Sans oublier, Alibaba, Wallmart, PwC, AusPost et Blackmores, d’autres exemples emblématiques dans le lancement de cas d’usage.

 

Perspectives…

 

Le chantier est encore grand et les opportunités nombreuses pour ces startups, retailers et marques qui ensemble pourront apporter de réel progrès sur la chaîne de valeur alimentaire et répondre aussi à nos attentes de transparence abordées dans mon précédent article.

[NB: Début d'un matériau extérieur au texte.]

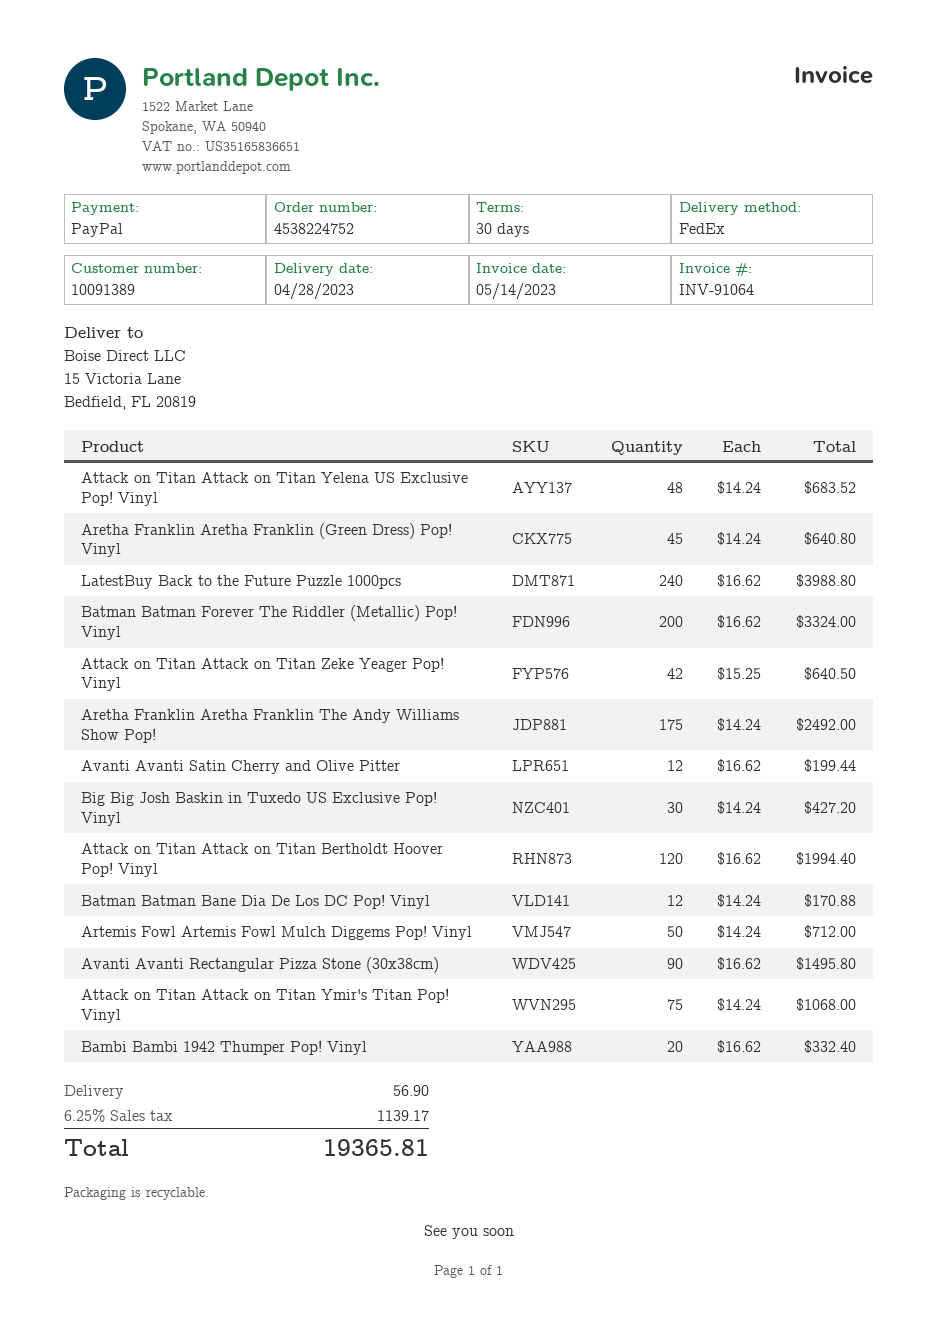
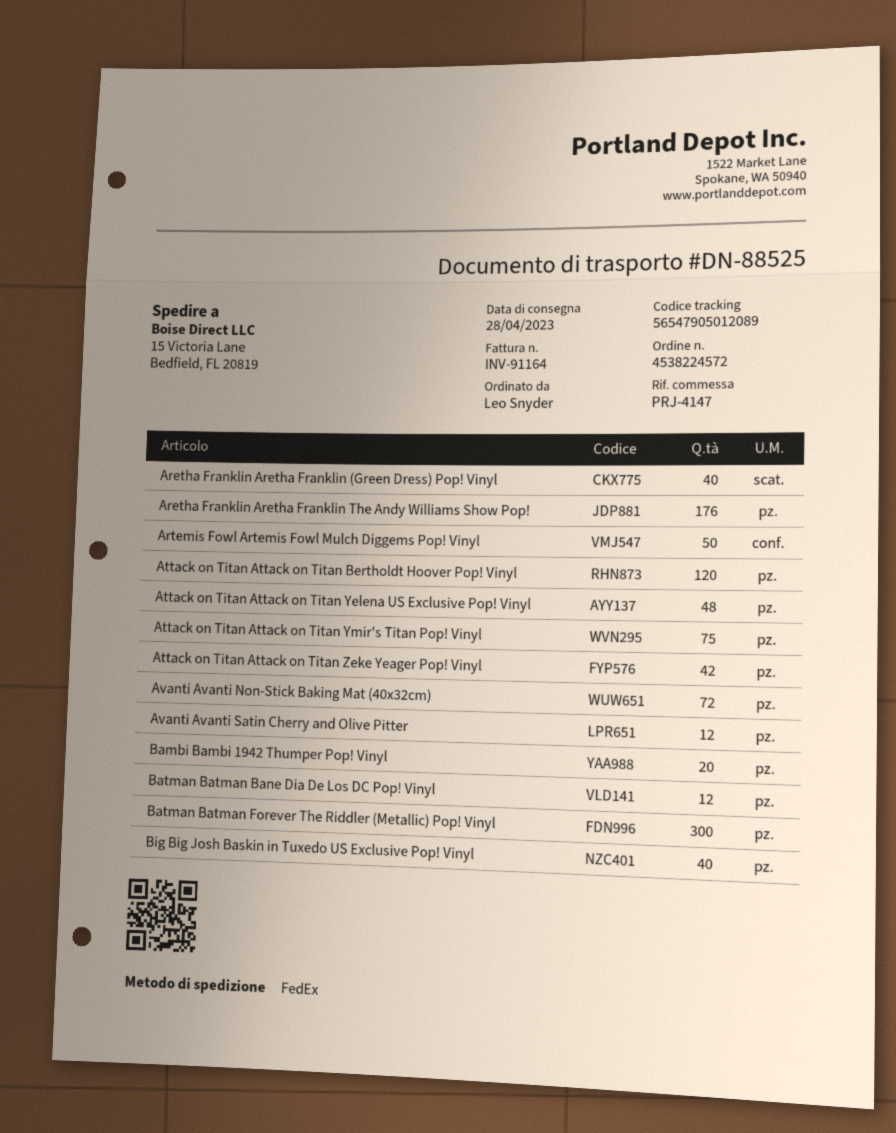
order number: 4538224752 -> 4538224572
invoice number: INV-91064 -> INV-91164
Aretha Franklin Aretha Franklin (Green Dress) Pop! Vinyl: 45 -> 40
LatestBuy Back to the Future Puzzle 1000pcs: 240 -> none
Batman Batman Forever The Riddler (Metallic) Pop! Vinyl: 200 -> 300
Aretha Franklin Aretha Franklin The Andy Williams Show Pop!: 175 -> 176
Big Big Josh Baskin in Tuxedo US Exclusive Pop! Vinyl: 30 -> 40
Avanti Avanti Rectangular Pizza Stone (30x38cm): 90 -> none
Avanti Avanti Non-Stick Baking Mat (40x32cm): none -> 72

Cette technologie disruptive n’en est qu’à ses balbutiements et il reste d’importants progrès à accomplir, notamment sur le rôle des objets connectés dans la fiabilité de la saisie des données car en soit la blockchain n’authentifie pas les données mais prouve leurs existences à un moment T. Des enjeux d’ordre technique dans la standardisation des protocoles d’échanges pour l’interopérabilité des systèmes, d’ordre juridique dans l’établissement de mécanismes de régulation et de résolution de conflit et d’ordre organisationnel sont également à prendre en compte dans le passage de sa mise en pratique.

 

« Pour anticiper la révolution blockchain, et face aux incertitudes concernant cette technologie, trois principes d’actions ressortent pour aider les décideurs à être prêts en cas d’innovation majeure : connaître précisément son environnement, garder toutes ses options ouvertes et ne pas hésiter à mener des expérimentations ». Extrait du livre blanc blockchain, Medef.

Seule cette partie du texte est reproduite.